Thursday, June 17, 2010

On Disease

As I've mentioned before, "disease" is defined: "an impairment of the normal state of the living animal or plant body or one of its parts that interrupts or modifies the performance of the vital functions, is typically manifested by distinguishing signs and symptoms, and is a response to environmental factors (as malnutrition, industrial hazards, or climate), to specific infective agents (as worms, bacteria, or viruses), to inherent defects of the organism (as genetic anomalies), or to combinations of these factors".

This seems rather straightforward, but it's decidedly not the conceptualization most people have of disease. Most people think of "disease" as equivalent to "infectious disease" -- the cold, the flu, and so on. The concept of disease, however, is much more expansive than this, covering such diverse conditions as broken bones, cancers, malnutrition, radiation poisoning, and countless other things.

Any good description of a disease has at least three key elements: etiology, symptomatology, and course. Some other commentators will add a fourth, prognosis, but I consider this a part of the course. Others may disagree, caveat lector, etc.

In other words, diseases are defined by what causes them, how you tell someone has them, and what happens to the people who have them. Many times, each of these factors can be incredibly complex or variable. Often, the lines between them are blurred. Medicine is anything but simple.

Very frequently, we don't know the course of a disease. This is especially true for a while after a disease process has been discovered: until the disease runs its course in someone, we don't know what to expect. For instance, we didn't know that Ebola hemorrhagic fever was fatal until people started dying from it (although, given some of the symptoms, we certainly had reason to suspect!). We know that it's not universally fatal because people have survived.

From here, discussions of the study of diseases' courses and prognoses rapidly get a great deal more complex (with discussions of prognostic factors, modified courses, and the like). While interesting and useful, further discussion really isn't needed to address the core issue of this essay -- which is just what makes something a disease.

While diseases are often grouped together by course in speech, this is almost always through adjectival modifiers (e.g. "fatal disease", "overnight bug", "crippling injury", etc.). Diseases are not defined in terms of their course, and the same disease can have drastically different courses depending on any number of factors (hence the complexity). This is fairly easy to intuitively grasp when illustrated: while some people survive pertussis infection without treatment, others die even with it. Some people recover completely from a simple fracture of the femur; some people never do. Either way, the disease is pertussis or a simple fracture of the femur, respectively.
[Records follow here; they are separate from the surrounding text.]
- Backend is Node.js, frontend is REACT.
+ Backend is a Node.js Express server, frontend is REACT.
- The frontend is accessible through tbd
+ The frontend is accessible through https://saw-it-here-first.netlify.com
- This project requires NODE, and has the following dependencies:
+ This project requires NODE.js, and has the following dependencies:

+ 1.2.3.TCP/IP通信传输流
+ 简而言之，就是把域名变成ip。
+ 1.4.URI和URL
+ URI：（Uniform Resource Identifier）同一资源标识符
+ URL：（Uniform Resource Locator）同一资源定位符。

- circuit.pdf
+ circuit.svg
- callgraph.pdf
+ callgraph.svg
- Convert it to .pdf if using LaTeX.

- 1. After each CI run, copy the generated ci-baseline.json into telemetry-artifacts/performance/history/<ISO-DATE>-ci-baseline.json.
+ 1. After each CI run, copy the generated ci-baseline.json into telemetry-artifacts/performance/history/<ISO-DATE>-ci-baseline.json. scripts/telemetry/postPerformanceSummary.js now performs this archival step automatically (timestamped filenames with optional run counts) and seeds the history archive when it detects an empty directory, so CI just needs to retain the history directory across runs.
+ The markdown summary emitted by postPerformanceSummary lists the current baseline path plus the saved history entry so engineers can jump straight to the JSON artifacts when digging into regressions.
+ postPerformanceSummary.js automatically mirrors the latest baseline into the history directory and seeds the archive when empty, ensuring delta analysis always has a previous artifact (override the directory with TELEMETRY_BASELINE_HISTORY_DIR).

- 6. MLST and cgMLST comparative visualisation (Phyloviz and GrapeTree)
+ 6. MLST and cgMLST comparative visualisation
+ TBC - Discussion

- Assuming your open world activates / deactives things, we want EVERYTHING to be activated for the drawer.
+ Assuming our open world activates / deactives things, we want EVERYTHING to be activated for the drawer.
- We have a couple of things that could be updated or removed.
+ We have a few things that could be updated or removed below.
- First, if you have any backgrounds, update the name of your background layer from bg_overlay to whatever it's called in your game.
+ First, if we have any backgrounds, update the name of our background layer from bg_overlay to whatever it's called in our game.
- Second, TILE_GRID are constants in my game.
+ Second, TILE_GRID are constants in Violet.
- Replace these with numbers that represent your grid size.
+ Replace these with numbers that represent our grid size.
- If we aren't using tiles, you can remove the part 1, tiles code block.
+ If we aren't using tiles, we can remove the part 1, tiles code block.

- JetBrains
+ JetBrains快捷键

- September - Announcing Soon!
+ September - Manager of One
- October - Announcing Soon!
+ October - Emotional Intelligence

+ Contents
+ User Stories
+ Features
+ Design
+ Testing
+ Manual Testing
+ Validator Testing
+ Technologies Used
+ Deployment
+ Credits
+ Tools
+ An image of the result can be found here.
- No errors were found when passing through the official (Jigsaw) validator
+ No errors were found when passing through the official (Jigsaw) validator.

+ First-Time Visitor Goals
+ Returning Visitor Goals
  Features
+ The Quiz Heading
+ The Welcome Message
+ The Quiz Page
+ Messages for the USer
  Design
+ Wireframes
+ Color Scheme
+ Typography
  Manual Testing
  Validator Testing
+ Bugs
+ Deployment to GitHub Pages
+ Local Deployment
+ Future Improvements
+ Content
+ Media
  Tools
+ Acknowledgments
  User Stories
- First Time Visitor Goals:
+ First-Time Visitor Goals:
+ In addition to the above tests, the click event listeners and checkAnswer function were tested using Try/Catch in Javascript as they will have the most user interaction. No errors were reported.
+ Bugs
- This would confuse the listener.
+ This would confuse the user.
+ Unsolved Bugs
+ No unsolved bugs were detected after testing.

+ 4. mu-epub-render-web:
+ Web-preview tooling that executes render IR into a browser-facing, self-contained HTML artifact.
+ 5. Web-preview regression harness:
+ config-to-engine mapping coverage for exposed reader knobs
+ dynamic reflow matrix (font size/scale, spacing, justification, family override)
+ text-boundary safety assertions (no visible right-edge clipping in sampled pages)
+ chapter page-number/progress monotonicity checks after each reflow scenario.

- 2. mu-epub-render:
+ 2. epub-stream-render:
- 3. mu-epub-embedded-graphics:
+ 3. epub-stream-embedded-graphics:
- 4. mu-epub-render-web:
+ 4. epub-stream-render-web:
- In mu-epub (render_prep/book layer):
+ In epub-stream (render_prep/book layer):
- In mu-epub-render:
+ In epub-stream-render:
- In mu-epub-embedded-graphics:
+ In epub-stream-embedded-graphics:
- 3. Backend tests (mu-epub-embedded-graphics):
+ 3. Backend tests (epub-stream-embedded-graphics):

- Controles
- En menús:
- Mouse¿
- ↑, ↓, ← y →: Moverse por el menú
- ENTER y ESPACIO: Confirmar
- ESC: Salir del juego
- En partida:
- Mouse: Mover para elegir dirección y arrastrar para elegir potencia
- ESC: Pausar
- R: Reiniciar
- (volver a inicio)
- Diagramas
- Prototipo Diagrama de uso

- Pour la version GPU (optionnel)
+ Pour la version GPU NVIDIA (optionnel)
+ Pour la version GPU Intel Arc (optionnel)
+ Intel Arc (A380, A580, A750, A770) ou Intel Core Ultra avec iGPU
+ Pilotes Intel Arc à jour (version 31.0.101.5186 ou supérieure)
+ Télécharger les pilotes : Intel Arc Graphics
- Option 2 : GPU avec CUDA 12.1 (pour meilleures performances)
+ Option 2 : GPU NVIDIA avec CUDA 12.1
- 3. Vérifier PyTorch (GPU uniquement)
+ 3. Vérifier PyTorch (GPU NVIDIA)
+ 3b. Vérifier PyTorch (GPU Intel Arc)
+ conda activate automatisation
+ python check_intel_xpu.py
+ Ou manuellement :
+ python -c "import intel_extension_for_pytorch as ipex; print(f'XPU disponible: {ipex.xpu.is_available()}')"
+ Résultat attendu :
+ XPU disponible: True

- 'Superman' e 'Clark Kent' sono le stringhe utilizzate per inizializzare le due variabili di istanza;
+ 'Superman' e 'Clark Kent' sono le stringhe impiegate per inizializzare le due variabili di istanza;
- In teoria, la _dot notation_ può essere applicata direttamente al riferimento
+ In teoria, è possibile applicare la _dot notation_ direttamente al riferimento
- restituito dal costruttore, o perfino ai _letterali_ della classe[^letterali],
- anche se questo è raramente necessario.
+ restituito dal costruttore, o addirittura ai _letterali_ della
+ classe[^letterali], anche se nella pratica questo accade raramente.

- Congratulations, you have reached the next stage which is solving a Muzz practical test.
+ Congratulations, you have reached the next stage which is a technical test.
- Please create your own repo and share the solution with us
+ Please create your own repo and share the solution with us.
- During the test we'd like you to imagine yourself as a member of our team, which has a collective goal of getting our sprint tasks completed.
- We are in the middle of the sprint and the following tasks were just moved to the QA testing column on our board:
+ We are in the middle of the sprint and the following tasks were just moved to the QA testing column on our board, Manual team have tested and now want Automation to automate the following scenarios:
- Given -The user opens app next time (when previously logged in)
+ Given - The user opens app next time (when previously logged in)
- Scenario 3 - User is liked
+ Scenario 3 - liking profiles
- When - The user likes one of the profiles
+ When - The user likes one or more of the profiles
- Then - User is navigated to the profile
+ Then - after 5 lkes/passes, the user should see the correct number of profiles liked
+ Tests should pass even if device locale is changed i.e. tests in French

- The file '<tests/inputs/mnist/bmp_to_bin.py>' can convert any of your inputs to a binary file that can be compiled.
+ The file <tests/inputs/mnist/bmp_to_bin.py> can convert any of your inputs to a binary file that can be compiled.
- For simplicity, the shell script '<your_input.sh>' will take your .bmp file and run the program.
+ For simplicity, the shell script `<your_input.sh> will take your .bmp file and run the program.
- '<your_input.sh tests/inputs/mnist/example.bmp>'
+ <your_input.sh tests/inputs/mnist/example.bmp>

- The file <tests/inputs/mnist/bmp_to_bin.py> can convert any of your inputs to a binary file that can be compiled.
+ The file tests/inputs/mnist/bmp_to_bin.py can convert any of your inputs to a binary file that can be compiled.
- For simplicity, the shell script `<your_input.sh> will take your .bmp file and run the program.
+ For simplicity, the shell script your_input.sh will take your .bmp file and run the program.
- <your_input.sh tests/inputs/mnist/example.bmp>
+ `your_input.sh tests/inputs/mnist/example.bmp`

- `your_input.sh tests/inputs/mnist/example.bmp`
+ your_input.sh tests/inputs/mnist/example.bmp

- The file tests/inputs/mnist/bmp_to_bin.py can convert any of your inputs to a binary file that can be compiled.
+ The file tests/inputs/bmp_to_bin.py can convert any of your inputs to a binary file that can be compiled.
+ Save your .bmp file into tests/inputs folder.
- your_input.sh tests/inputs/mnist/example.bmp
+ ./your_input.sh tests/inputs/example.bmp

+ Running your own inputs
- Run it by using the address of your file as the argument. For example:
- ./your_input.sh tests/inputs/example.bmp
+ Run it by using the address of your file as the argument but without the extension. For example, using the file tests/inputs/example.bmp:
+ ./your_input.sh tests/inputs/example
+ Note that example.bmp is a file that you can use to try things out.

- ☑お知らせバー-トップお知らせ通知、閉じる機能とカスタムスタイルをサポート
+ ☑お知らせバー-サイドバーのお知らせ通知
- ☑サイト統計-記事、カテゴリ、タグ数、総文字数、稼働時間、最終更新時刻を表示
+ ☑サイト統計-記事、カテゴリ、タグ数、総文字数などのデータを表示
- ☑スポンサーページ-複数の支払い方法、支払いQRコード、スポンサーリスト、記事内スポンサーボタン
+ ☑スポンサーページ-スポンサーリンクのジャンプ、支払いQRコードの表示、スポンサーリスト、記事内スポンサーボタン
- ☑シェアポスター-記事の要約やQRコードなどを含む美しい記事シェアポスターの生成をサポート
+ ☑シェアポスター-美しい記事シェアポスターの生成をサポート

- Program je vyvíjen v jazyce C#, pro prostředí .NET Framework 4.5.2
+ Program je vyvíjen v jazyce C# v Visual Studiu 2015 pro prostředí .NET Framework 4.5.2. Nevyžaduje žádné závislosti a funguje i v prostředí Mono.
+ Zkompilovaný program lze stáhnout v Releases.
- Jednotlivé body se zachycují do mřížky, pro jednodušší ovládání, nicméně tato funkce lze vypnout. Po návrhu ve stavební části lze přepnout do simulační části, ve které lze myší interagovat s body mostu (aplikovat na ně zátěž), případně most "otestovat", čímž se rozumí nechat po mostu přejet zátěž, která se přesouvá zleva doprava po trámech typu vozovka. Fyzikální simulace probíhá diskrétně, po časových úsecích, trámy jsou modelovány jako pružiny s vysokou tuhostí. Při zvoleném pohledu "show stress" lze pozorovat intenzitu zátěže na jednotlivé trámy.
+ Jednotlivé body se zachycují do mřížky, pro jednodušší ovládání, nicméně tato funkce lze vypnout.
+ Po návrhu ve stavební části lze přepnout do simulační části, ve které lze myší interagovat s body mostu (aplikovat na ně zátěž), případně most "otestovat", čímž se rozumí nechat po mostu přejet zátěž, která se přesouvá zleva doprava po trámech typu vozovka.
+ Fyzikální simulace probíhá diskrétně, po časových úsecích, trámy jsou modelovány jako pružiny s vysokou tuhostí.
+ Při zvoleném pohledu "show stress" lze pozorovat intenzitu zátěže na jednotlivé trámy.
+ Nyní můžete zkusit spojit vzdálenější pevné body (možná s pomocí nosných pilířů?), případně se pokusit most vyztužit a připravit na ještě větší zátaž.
So -- what about symptomatology? Again, the same illness can have different symptoms in different people (although this effect is less extreme than in the course). It's interesting to note that the symptoms of a disease often can be considered diseases in and of themselves (but they usually aren't thought of that way). Then there's the matter of complications of a disease... which, again, starts making things get really complex, really fast.

While symptomatology plays a huge role in diagnosis, it's not (usually) how we classify disease. Sure, we talk about symptoms a lot ("He has a fever","His stomach hurts", etc.), and we do occasionally group illnesses this way (e.g. chemical, thermal, and radiation burns -- which are grouped together because of large similarities in symptomatology and minor similarities in etiology)... but we mostly group things together in etiology.

In other words, etiology is the "most important" part of a disease -- what defines a disease and separates it from other diseases. Sure, there are diseases of unknown etiology. Keep this in mind for future discussions. It's important.